Welche Schraubenzieher sollten in einem Schraubenzieher Set enthalten sein?

Ein Werkzeug, welches sich in jedem professionellen wie auch Hobby-Werkzeugkoffer befindet, ist der Schraubenzieher. Mit Hilfe eines Rotationsmechanismus können Schrauben in und aus einem Werkstück gedreht werden. Die Einsatzmöglichkeiten der Schraubendreher sind so vielfältig wie die Modelle.

Den passenden Schraubendreher auswählen

Der Schraubendreher an sich setzt sich aus drei Bestandteilen zusammen: dem Griff, dem Schaft und der Klingenspitze. Alle Bestandteile findet man in den unterschiedlichsten Ausführungen.
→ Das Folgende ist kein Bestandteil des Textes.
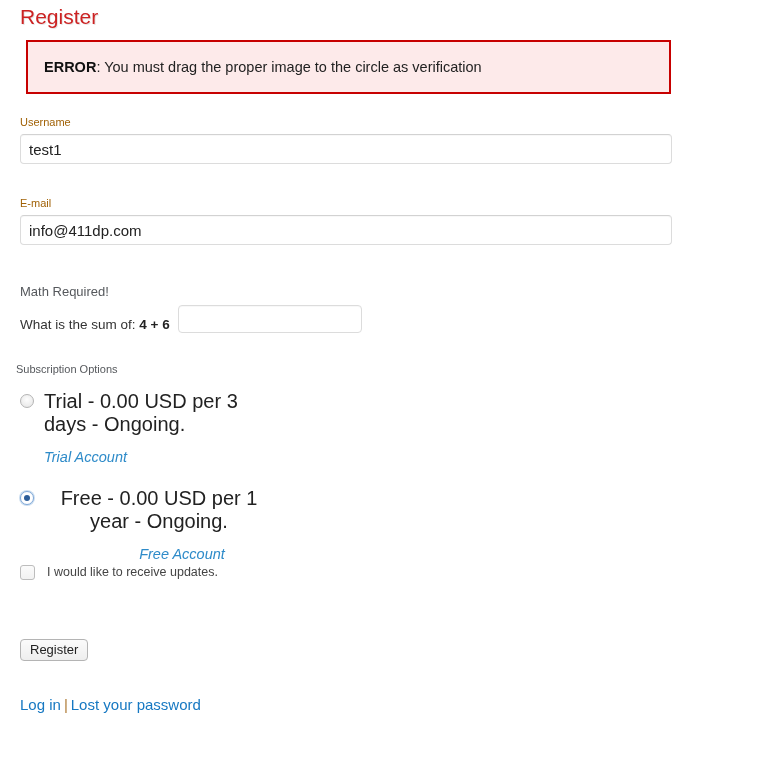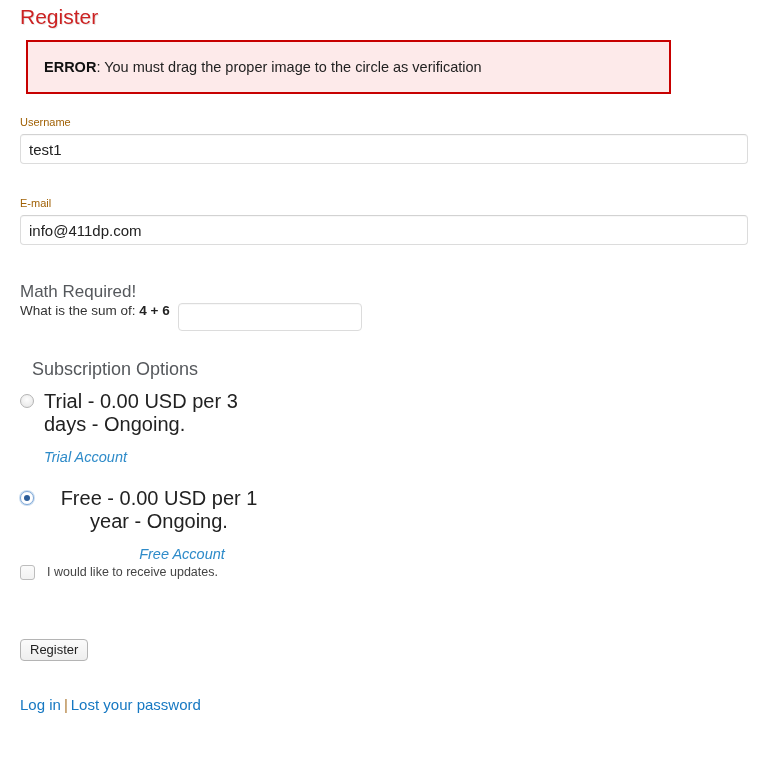--- a/index.html
+++ b/index.html
@@ -75,7 +75,7 @@
   .text-input {
     position: absolute;
     left: 20px;
-    width: 728px;
+    width: 652px;
     height: 30px;
     box-sizing: border-box;
     border: 1px solid #dcdcdc;

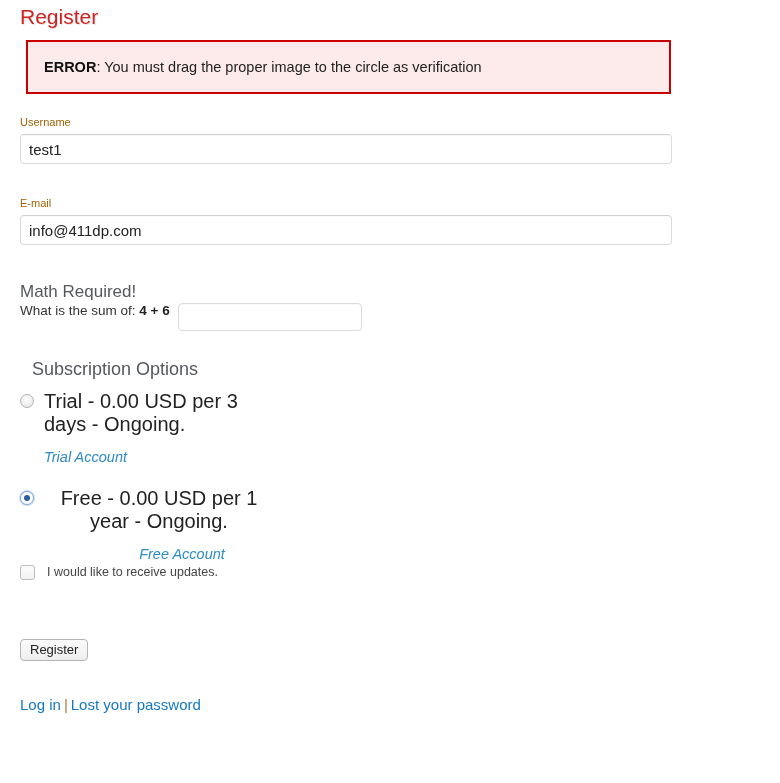--- a/index.html
+++ b/index.html
@@ -100,7 +100,7 @@
     position: absolute;
     left: 20px;
     top: 284px;
-    font-size: 17px;
+    font-size: 13px;
     color: #55585c;
     line-height: 16px;
   }

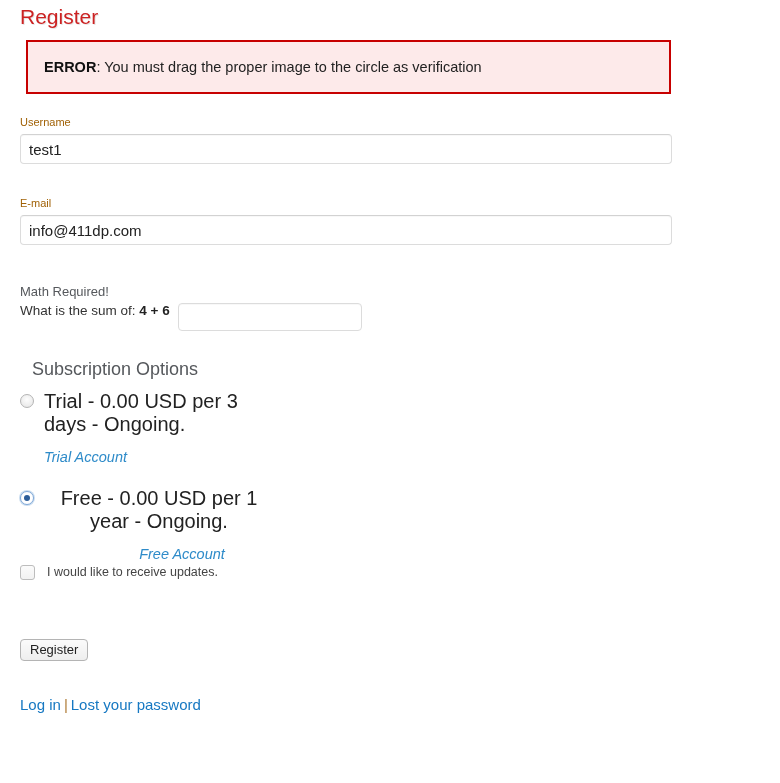--- a/index.html
+++ b/index.html
@@ -109,7 +109,7 @@
     left: 20px;
     top: 303px;
     display: flex;
-    align-items: flex-start;
+    align-items: flex-end;
     height: 30px;
   }
   .math-question {

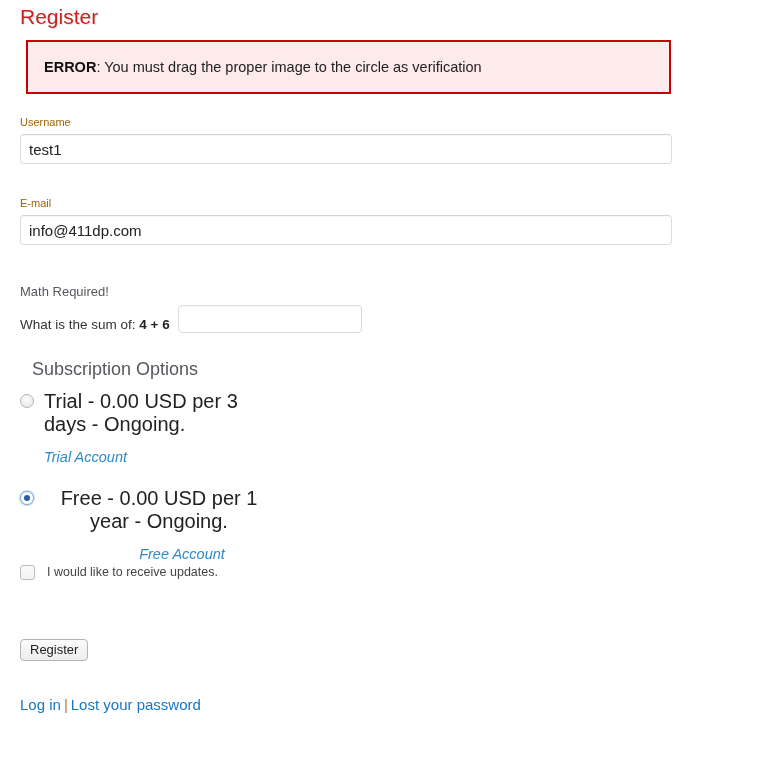--- a/index.html
+++ b/index.html
@@ -141,9 +141,9 @@
   
   .sub-heading {
     position: absolute;
-    left: 32px;
+    left: 16px;
     top: 361px;
-    font-size: 18px;
+    font-size: 11px;
     color: #55585c;
     line-height: 16px;
   }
Ein harter Plastikgriff eignet sich für Mechaniker- oder Ingenieurdreher, da Öl- und Fettrückstände problemlos entfernt werden können. Softgriffe dagegen bieten eine bessere Griffigkeit. Aufgrund dessen bieten diese einen höheren Drehmoment sowie mehr Sicherheit.
Der Schaft sollte aus Chrom-Vanadium-Stahl gefertigt sein, um eine hohe Leistungs- und Widerstandsfähigkeit zu gewährleisten. Einige Schäfte sind mit einer Sechskantunterlage versehen. Bei einer höheren Drehkraft kann dort eine Mutter justiert werden. Ein hochwertiger Schaft ist besonders wichtig bei Schraubendrehern mit Schlagkraft.
Durch die Klingenspitze wird der Schraubenzieher mit der Schraube verbunden. Um die Arbeit zu erleichtern, sollte immer die passende Klingenspitze zur Schraube ausgewählt werden. Zu den am häufigsten verwendeten Klingenspitzen gehören

  • die Schlitzklingenspitze
  • die Kreuzklingenspitze
  • die Sechskantspitzen
  • die Torxspitzen
  • die Pozidrivspitzen

Kreuzschlitzschraubendreher

Bis weit in die Hälfte des 20. Jahrhunderts hinein wurden Schlitzschrauben verwendet. Erst im Jahr 1936/37 wurden Schrauben mit Kreuzschlitz und die dazu gehörenden Kreuzschlitzschraubendreher entwickelt. Diese findet man in zwei Varianten: als Phillips Schraubendreher und als Pozidriv Schraubendreher.
Dieser ist das älteste System der Kreuzschlitzschraubendreher. Die kreuzförmig angeordneten Flanken sind keilförmig und verjüngen sich in einem Winkel von 45 Grad. Beim Einführen des Schraubendrehers und beim Festziehen entsteht eine Axialkraft. Diese wurde absichtlich als Drehmomentbegrenzung eingesetzt. Die Größe dieser Schraubendreher wird in Millimetern angegeben.
Pozidriv steht als Abkürzung für „positive drive“. Pozidriv Schraubendreher erkennt man an den zusätzlichen kleinen Kerben im Profil und an ihren geraden Flanken. Die Klingenspitze ist hierbei in vier in einer 45 Grad Winkel auslaufenden Spitze aufteilt. Die vier kleineren Kerben stehen zudem in einem 45 Grad Winkel zu den Hauptspitzen. Aufgrund dessen wird die Kraftübertragung erleichtert und der Schraubendreher kann nicht durchrutschen, da der pozidrive-Schraubendreher mehr Griffpunkte in der Schraube besitzt. Auch das Risiko der Beschädigung des Schraubenkopfes wird hierbei vermindert. Aufgeteilt sind diese Schraubendreher in Nummern zwischenn 0 und 4 wobei die Größe 2 am häufigsten zu finden ist. Die PH-Schraubendreher können durchaus auch für Pozidrive Schrauben verwendet werden. Sie weisen jedoch dann ein gewisses Spiel auf. Pozidriv-Schraubenzieher jedoch können nicht für Phillips Schrauben verwendet werden.

Kennzeichnung

Einige Hersteller haben eine Kennzeichnung für die PH-Schraubendreher und die PZ Schraubenzieher entwickelt. So werden die Phillips-Schraubendreher rot/gelb gekennzeichnet während die PZ-Schraubendreher grün gekennzeichnet werden.